The Labour Party


#181

It’s not the same thing, safe Labour constituencies are voting BREXIT. Also Brexit isn’t simply a right/left issue. 80s Labour were BREXIT too, as deep down was Corbyn in all his actions leading up to the referendum.

@InvincibleDB10


#182

A large percentage of the working class are right wing is my point


#183

While I am now also in the ‘COB’ (Corbyn out brigade) Labour’s problems go a lot deeper than that. If they were a well oiled political machine, they would have been able to oust Corbyn by now but they royally screwed that by being impatient themselves.

Take a look at their conference this weekend and Sadiq Khan’s comments. He has completely fucked it, and that has overshadowed their entire conference. How you can brand the exact voters that was your base, and try to get them back by calling them racist is beyond me.

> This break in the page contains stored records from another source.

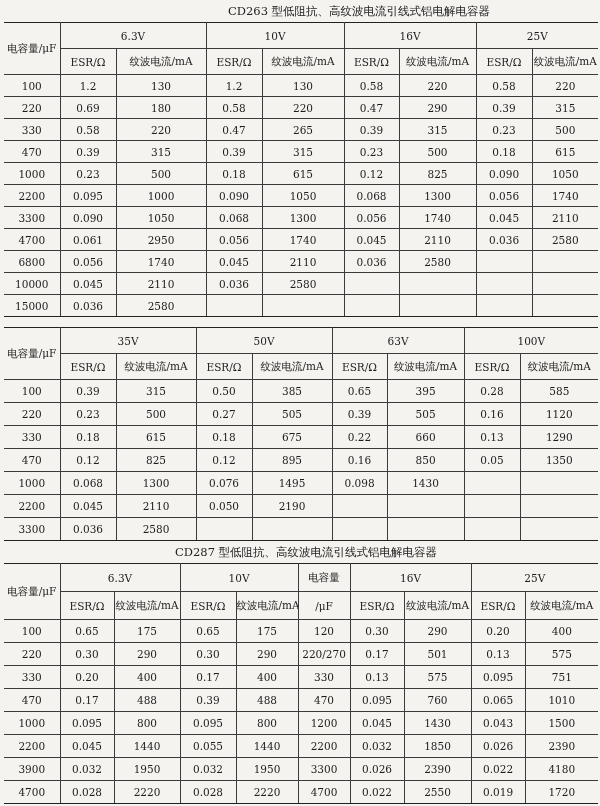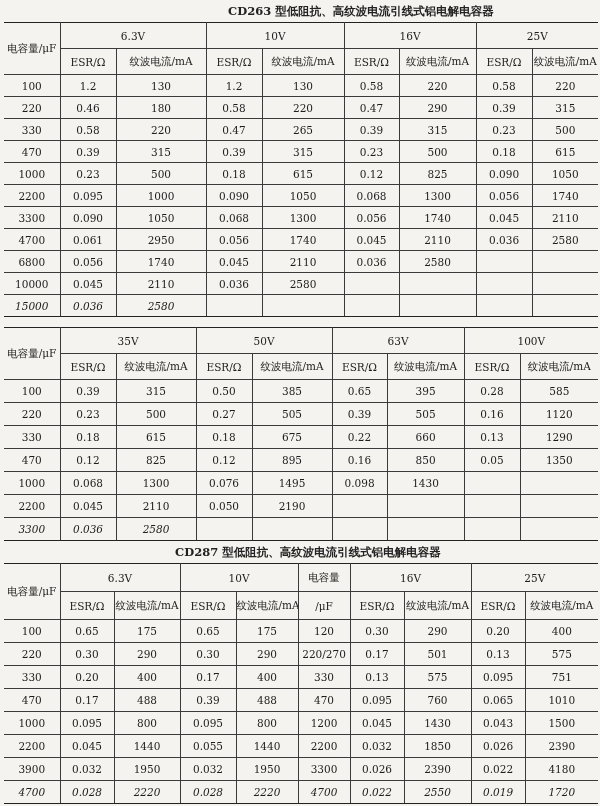--- a/index.html
+++ b/index.html
@@ -1,23 +1,23 @@
 <!DOCTYPE html>
 <html><head>
 <meta charset="utf-8">
 <style>
   html, body { margin:0; padding:0; background:#f4f3ef; }
   body { width:600px; height:806px; overflow:hidden; position:relative;
          font-family:"DejaVu Serif","Liberation Serif",serif; color:#1d1d1d; }
-  .title { position:absolute; font-size:11.5px; white-space:nowrap; color:#222;font-weight:bold; }
+  .title { position:absolute; font-size:11.5px; white-space:nowrap; color:#222; }
   table { position:absolute; border-collapse:collapse; table-layout:fixed; font-size:10.5px; }
   td, th { border:1px solid #3a3a3a; text-align:center; vertical-align:middle; padding:0;
            font-weight:normal; white-space:nowrap; overflow:hidden; }
   table tr:first-child td, table tr:first-child th { border-top:1.6px solid #222; }
-  table tr:last-child td { border-bottom:1.6px solid #222;font-style:italic; }
+  table tr:last-child td { border-bottom:1.6px solid #222; }
   table td:first-child, table th:first-child { border-left:none; }
   table td:last-child, table th:last-child { border-right:none; }
   .hdr { font-size:10.5px; }
 </style>
 </head>
 <body>
 
 <div class="title" style="left:228px;top:4px;">CD263 型低阻抗、高纹波电流引线式铝电解电容器</div>
 <table style="left:4px;top:22px;width:594px;">
   <colgroup>
@@ -57,21 +57,21 @@
         <td>130</td>
         <td>1.2</td>
         <td>130</td>
         <td>0.58</td>
         <td>220</td>
         <td>0.58</td>
         <td>220</td>
       </tr>
       <tr style="height: 22px;">
         <td>220</td>
-        <td>0.46</td>
+        <td>0.69</td>
         <td>180</td>
         <td>0.58</td>
         <td>220</td>
         <td>0.47</td>
         <td>290</td>
         <td>0.39</td>
         <td>315</td>
       </tr>
       <tr style="height: 22px;">
         <td>330</td>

In general they are an organisational and strategic mess.

A lot of work is required at all levels.


#184

Pessimistically, I think if Brexit were to be as total a catastrophe as it has the potential to be, people would be more likely to vote for an even more hard line right wing government, be that in the form of a new conservative leader who sweeps the current guard aside, or even in the form of a new or splinter party allied to UKIP.

Brexit has the potential to shatter the status quo, including the defacto 2 party system.


#185

I don’t think that Corbyn loses on the Brexit issue - Stoke is case in point: Labour won in a very pro Brexit area with a pretty poor candidate, beating both the Tories and UKIP. The fact that Corbyn supports Brexit, despite the flak he gets for it, has saved Labours bacon. The loss in Copeland for me is down to a range of factors, most notably that it was a marginal, not a safe seat as the media has portrayed it.

However, granted Labour still need to be winning these marginal seats, and I fully appreciate your angst @JakeyBoy, but I still very much believe, as naïve as it might be, that Corbyn has a better chance that anyone else, if only he could better sell his core message, which is a very attractive one - everyone wants things like protection of NHS, protection of education from the new funding formula, nationalisation of energy and rail, and so on. On this stuff he can definitely get cut through, but for me it’s the failure of the media to properly report on this stuff that’s the real hindrance. And, perhaps Seamus Milne being hopelessly out of depth in his role as media man. The centre ground has shifted left on political things, but to the right on cultural things so its a really hard centre ground to capture. Corbyn can capture part of it; May another, but a Blairite captures precisely none of it. A centrist politician speaks to no one right now, and wont win Labour the kind of places it needs to win.

I personally would like to see Labour split. It would be a disaster in the short term, but long term I think it would be an advantage. I reckon it takes the Tories about 10-15 years to fully kill of the NHS and maintained schools, so I would aim to be electable by 2025, when the mood is even more radical. We just have to right off 2020 I think. Labour can’t do it no matter who it is.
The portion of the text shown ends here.